▼

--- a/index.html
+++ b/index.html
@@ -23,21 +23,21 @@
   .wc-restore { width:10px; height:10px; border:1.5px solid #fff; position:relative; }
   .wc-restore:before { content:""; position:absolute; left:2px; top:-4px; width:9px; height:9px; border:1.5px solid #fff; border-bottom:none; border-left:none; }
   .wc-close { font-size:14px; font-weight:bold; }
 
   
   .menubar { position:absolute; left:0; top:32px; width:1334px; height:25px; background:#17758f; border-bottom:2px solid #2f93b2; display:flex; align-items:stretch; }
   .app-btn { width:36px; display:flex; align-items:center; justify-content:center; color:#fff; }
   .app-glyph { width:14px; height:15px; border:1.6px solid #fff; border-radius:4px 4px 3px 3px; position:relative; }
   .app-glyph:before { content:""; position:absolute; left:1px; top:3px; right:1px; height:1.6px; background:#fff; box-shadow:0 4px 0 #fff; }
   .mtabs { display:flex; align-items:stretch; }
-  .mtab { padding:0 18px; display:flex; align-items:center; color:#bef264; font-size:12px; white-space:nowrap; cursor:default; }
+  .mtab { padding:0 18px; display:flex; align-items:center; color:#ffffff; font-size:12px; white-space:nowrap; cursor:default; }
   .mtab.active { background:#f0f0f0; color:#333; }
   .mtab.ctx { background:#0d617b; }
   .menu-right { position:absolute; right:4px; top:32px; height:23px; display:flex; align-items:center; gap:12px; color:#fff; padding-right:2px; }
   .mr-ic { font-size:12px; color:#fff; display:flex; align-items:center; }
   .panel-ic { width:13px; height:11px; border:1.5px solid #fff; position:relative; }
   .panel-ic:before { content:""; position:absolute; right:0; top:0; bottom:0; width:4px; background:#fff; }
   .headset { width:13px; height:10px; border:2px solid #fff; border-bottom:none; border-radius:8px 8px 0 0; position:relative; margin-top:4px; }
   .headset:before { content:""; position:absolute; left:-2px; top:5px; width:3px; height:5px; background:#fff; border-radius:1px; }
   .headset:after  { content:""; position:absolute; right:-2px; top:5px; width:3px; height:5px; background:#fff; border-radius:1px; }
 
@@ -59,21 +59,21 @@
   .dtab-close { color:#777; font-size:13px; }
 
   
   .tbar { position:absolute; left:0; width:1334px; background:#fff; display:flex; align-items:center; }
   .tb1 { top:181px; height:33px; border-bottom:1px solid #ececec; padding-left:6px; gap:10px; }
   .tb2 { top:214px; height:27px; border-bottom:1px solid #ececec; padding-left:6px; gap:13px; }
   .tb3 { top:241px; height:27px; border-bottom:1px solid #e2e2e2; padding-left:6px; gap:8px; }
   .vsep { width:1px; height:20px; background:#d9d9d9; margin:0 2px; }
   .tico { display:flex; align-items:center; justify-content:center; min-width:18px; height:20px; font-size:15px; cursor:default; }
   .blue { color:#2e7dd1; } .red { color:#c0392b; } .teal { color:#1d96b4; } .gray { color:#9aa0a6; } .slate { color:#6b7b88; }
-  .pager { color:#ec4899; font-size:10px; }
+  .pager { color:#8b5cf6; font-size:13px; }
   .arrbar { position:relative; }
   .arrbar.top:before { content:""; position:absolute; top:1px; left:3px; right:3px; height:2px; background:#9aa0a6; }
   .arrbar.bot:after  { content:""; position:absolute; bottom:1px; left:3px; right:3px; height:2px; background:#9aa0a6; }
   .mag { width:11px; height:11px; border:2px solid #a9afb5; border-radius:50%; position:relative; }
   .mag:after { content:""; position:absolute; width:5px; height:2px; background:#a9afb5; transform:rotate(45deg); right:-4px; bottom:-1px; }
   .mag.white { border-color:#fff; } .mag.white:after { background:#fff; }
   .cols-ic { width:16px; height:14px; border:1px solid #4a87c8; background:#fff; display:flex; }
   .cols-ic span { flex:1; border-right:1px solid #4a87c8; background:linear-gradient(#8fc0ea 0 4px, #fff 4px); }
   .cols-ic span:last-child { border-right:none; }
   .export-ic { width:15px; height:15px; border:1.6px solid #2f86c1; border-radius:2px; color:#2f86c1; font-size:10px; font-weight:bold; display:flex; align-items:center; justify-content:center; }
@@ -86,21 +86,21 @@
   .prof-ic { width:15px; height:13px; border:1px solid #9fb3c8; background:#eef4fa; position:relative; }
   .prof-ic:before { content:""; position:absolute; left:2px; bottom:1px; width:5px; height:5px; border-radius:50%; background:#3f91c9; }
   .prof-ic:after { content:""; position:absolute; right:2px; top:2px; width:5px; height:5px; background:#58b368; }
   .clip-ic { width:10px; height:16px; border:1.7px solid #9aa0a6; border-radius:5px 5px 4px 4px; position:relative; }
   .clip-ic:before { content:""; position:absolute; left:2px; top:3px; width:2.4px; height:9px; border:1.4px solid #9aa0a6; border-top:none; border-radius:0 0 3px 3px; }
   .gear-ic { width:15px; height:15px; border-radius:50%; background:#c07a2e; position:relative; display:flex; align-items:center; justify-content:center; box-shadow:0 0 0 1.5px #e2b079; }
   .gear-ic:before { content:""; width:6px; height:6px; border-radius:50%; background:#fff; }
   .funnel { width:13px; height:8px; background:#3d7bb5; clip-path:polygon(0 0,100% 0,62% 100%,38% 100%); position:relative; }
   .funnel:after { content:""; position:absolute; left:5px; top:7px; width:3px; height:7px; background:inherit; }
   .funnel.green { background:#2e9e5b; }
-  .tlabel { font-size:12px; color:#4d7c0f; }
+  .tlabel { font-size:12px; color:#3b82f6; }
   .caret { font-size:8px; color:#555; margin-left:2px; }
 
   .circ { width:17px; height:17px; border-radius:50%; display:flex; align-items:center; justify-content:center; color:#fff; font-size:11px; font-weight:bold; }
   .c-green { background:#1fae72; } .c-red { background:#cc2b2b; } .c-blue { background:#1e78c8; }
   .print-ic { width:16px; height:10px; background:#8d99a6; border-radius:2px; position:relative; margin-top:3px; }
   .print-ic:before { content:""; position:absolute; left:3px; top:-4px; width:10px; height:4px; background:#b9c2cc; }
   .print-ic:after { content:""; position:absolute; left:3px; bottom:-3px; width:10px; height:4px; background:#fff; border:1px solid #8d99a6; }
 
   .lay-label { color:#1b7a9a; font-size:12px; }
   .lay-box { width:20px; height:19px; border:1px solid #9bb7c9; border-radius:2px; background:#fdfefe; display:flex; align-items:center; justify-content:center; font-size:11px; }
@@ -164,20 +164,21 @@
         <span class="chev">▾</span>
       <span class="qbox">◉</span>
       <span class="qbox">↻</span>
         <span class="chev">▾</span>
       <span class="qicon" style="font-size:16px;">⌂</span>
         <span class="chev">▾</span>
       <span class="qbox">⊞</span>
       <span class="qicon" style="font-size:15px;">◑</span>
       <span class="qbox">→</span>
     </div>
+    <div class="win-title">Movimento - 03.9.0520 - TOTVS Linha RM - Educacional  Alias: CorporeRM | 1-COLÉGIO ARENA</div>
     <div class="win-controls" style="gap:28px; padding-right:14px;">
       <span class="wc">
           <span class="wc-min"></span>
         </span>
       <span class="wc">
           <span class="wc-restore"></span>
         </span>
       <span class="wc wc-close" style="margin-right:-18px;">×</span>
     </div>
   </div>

▲

## Problem to solve:
Take the entries above and repeat them. Alter nothing.

## Solved exercise:
--- a/index.html
+++ b/index.html
@@ -23,21 +23,21 @@
   .wc-restore { width:10px; height:10px; border:1.5px solid #fff; position:relative; }
   .wc-restore:before { content:""; position:absolute; left:2px; top:-4px; width:9px; height:9px; border:1.5px solid #fff; border-bottom:none; border-left:none; }
   .wc-close { font-size:14px; font-weight:bold; }
 
   
   .menubar { position:absolute; left:0; top:32px; width:1334px; height:25px; background:#17758f; border-bottom:2px solid #2f93b2; display:flex; align-items:stretch; }
   .app-btn { width:36px; display:flex; align-items:center; justify-content:center; color:#fff; }
   .app-glyph { width:14px; height:15px; border:1.6px solid #fff; border-radius:4px 4px 3px 3px; position:relative; }
   .app-glyph:before { content:""; position:absolute; left:1px; top:3px; right:1px; height:1.6px; background:#fff; box-shadow:0 4px 0 #fff; }
   .mtabs { display:flex; align-items:stretch; }
-  .mtab { padding:0 18px; display:flex; align-items:center; color:#bef264; font-size:12px; white-space:nowrap; cursor:default; }
+  .mtab { padding:0 18px; display:flex; align-items:center; color:#ffffff; font-size:12px; white-space:nowrap; cursor:default; }
   .mtab.active { background:#f0f0f0; color:#333; }
   .mtab.ctx { background:#0d617b; }
   .menu-right { position:absolute; right:4px; top:32px; height:23px; display:flex; align-items:center; gap:12px; color:#fff; padding-right:2px; }
   .mr-ic { font-size:12px; color:#fff; display:flex; align-items:center; }
   .panel-ic { width:13px; height:11px; border:1.5px solid #fff; position:relative; }
   .panel-ic:before { content:""; position:absolute; right:0; top:0; bottom:0; width:4px; background:#fff; }
   .headset { width:13px; height:10px; border:2px solid #fff; border-bottom:none; border-radius:8px 8px 0 0; position:relative; margin-top:4px; }
   .headset:before { content:""; position:absolute; left:-2px; top:5px; width:3px; height:5px; background:#fff; border-radius:1px; }
   .headset:after  { content:""; position:absolute; right:-2px; top:5px; width:3px; height:5px; background:#fff; border-radius:1px; }
 
@@ -59,21 +59,21 @@
   .dtab-close { color:#777; font-size:13px; }
 
   
   .tbar { position:absolute; left:0; width:1334px; background:#fff; display:flex; align-items:center; }
   .tb1 { top:181px; height:33px; border-bottom:1px solid #ececec; padding-left:6px; gap:10px; }
   .tb2 { top:214px; height:27px; border-bottom:1px solid #ececec; padding-left:6px; gap:13px; }
   .tb3 { top:241px; height:27px; border-bottom:1px solid #e2e2e2; padding-left:6px; gap:8px; }
   .vsep { width:1px; height:20px; background:#d9d9d9; margin:0 2px; }
   .tico { display:flex; align-items:center; justify-content:center; min-width:18px; height:20px; font-size:15px; cursor:default; }
   .blue { color:#2e7dd1; } .red { color:#c0392b; } .teal { color:#1d96b4; } .gray { color:#9aa0a6; } .slate { color:#6b7b88; }
-  .pager { color:#ec4899; font-size:10px; }
+  .pager { color:#8b5cf6; font-size:13px; }
   .arrbar { position:relative; }
   .arrbar.top:before { content:""; position:absolute; top:1px; left:3px; right:3px; height:2px; background:#9aa0a6; }
   .arrbar.bot:after  { content:""; position:absolute; bottom:1px; left:3px; right:3px; height:2px; background:#9aa0a6; }
   .mag { width:11px; height:11px; border:2px solid #a9afb5; border-radius:50%; position:relative; }
   .mag:after { content:""; position:absolute; width:5px; height:2px; background:#a9afb5; transform:rotate(45deg); right:-4px; bottom:-1px; }
   .mag.white { border-color:#fff; } .mag.white:after { background:#fff; }
   .cols-ic { width:16px; height:14px; border:1px solid #4a87c8; background:#fff; display:flex; }
   .cols-ic span { flex:1; border-right:1px solid #4a87c8; background:linear-gradient(#8fc0ea 0 4px, #fff 4px); }
   .cols-ic span:last-child { border-right:none; }
   .export-ic { width:15px; height:15px; border:1.6px solid #2f86c1; border-radius:2px; color:#2f86c1; font-size:10px; font-weight:bold; display:flex; align-items:center; justify-content:center; }
@@ -86,21 +86,21 @@
   .prof-ic { width:15px; height:13px; border:1px solid #9fb3c8; background:#eef4fa; position:relative; }
   .prof-ic:before { content:""; position:absolute; left:2px; bottom:1px; width:5px; height:5px; border-radius:50%; background:#3f91c9; }
   .prof-ic:after { content:""; position:absolute; right:2px; top:2px; width:5px; height:5px; background:#58b368; }
   .clip-ic { width:10px; height:16px; border:1.7px solid #9aa0a6; border-radius:5px 5px 4px 4px; position:relative; }
   .clip-ic:before { content:""; position:absolute; left:2px; top:3px; width:2.4px; height:9px; border:1.4px solid #9aa0a6; border-top:none; border-radius:0 0 3px 3px; }
   .gear-ic { width:15px; height:15px; border-radius:50%; background:#c07a2e; position:relative; display:flex; align-items:center; justify-content:center; box-shadow:0 0 0 1.5px #e2b079; }
   .gear-ic:before { content:""; width:6px; height:6px; border-radius:50%; background:#fff; }
   .funnel { width:13px; height:8px; background:#3d7bb5; clip-path:polygon(0 0,100% 0,62% 100%,38% 100%); position:relative; }
   .funnel:after { content:""; position:absolute; left:5px; top:7px; width:3px; height:7px; background:inherit; }
   .funnel.green { background:#2e9e5b; }
-  .tlabel { font-size:12px; color:#4d7c0f; }
+  .tlabel { font-size:12px; color:#3b82f6; }
   .caret { font-size:8px; color:#555; margin-left:2px; }
 
   .circ { width:17px; height:17px; border-radius:50%; display:flex; align-items:center; justify-content:center; color:#fff; font-size:11px; font-weight:bold; }
   .c-green { background:#1fae72; } .c-red { background:#cc2b2b; } .c-blue { background:#1e78c8; }
   .print-ic { width:16px; height:10px; background:#8d99a6; border-radius:2px; position:relative; margin-top:3px; }
   .print-ic:before { content:""; position:absolute; left:3px; top:-4px; width:10px; height:4px; background:#b9c2cc; }
   .print-ic:after { content:""; position:absolute; left:3px; bottom:-3px; width:10px; height:4px; background:#fff; border:1px solid #8d99a6; }
 
   .lay-label { color:#1b7a9a; font-size:12px; }
   .lay-box { width:20px; height:19px; border:1px solid #9bb7c9; border-radius:2px; background:#fdfefe; display:flex; align-items:center; justify-content:center; font-size:11px; }
@@ -164,20 +164,21 @@
         <span class="chev">▾</span>
       <span class="qbox">◉</span>
       <span class="qbox">↻</span>
         <span class="chev">▾</span>
       <span class="qicon" style="font-size:16px;">⌂</span>
         <span class="chev">▾</span>
       <span class="qbox">⊞</span>
       <span class="qicon" style="font-size:15px;">◑</span>
       <span class="qbox">→</span>
     </div>
+    <div class="win-title">Movimento - 03.9.0520 - TOTVS Linha RM - Educacional  Alias: CorporeRM | 1-COLÉGIO ARENA</div>
     <div class="win-controls" style="gap:28px; padding-right:14px;">
       <span class="wc">
           <span class="wc-min"></span>
         </span>
       <span class="wc">
           <span class="wc-restore"></span>
         </span>
       <span class="wc wc-close" style="margin-right:-18px;">×</span>
     </div>
   </div>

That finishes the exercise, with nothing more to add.